I used Cramer's rule, therefore I put the known terms in first column, then in second, and so on.
x = A=$\left [ \begin{matrix}
-6 & 2 & 3 \\
2 & 0 & 1 \\
-5 & 1 & -1\\
\end{matrix} \right] $ (this matrix divided by the determinant of the original matrix)
x is equal to 3, it should've been equal to 1.
y = A=$\left [ \begin{matrix}
1 & -6 & 3 \\
0 & 2 & 1 \\
1 & -5 & -1\\
\end{matrix} \right] $ (this matrix divided by the determinant of the original matrix)

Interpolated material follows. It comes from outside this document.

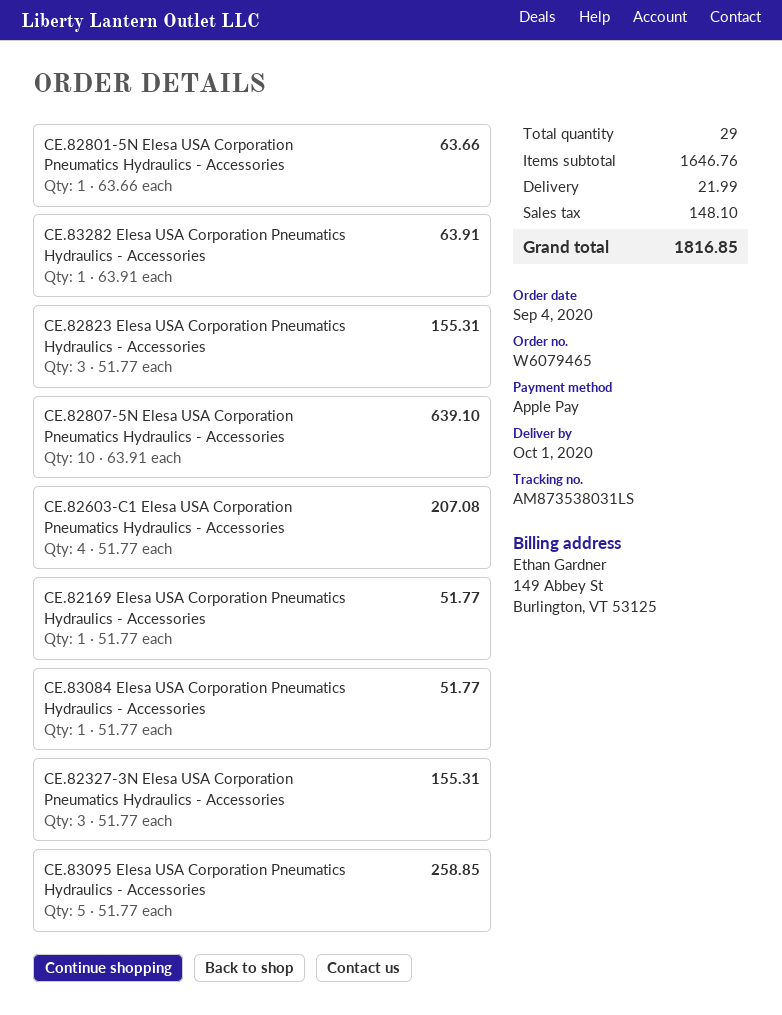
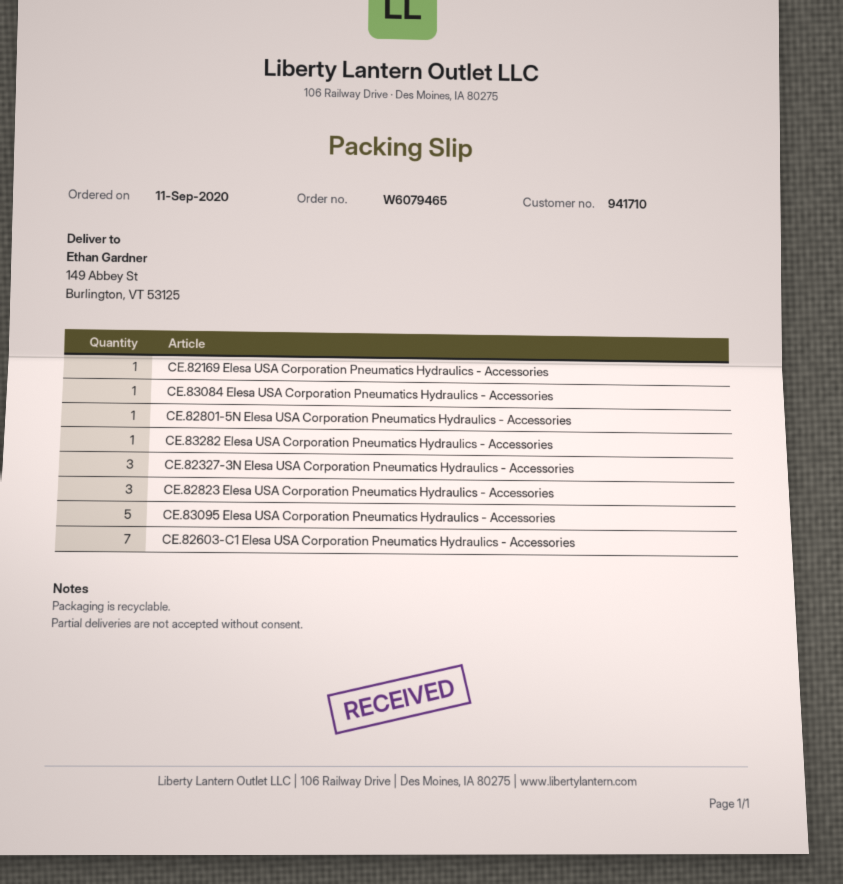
order date: 2020-09-04 -> 2020-09-11
CE.82807-5N Elesa USA Corporation Pneumatics Hydraulics - Accessories: 10 -> none
CE.82603-C1 Elesa USA Corporation Pneumatics Hydraulics - Accessories: 4 -> 7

-2-6-6-5 = -14-5 = -19 it should have been equal to -5. (Sarrus' rule)
z = A=$\left [ \begin{matrix}
1 & 2 & -6 \\
0 & 0 & 2 \\
1 & 1 & -5\\
\end{matrix} \right] $ (this matrix divided by the determinant of the original matrix)

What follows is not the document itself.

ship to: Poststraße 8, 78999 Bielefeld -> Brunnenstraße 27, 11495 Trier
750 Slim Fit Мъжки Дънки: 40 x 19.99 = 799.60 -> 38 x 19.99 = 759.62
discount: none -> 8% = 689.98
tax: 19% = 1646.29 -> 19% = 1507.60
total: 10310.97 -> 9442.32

4-2 = 2. it should've been equal to 1. (Sarrus' Rule).
Best Answer
The determinant of the matrix representing $x$ is, expanding down the middle column (which you definitely can do, no row operations needed!):
$$\det\begin{pmatrix}-6&2&3\\2&0&1\\-5&1&-1\end{pmatrix}=(-2)\cdot\det\begin{pmatrix}2&1\\-5&-1\end{pmatrix}+0+(-1)\cdot\det\begin{pmatrix}-6&3\\2&1\end{pmatrix}$$
Which is: $$(-2)(-2-(-5))+(-1)(-6-6)=-2\cdot3+12=6$$Cramer tells that $x$ is then this determinant divided by the original one, namely $6/6=1$. When you’re saying: “this matrix divided by the determinant of the original matrix” this is wrong. That would imply $x$ is a matrix divided by a scalar, i.e. another matrix. You just take the determinants of both, and find their ratios.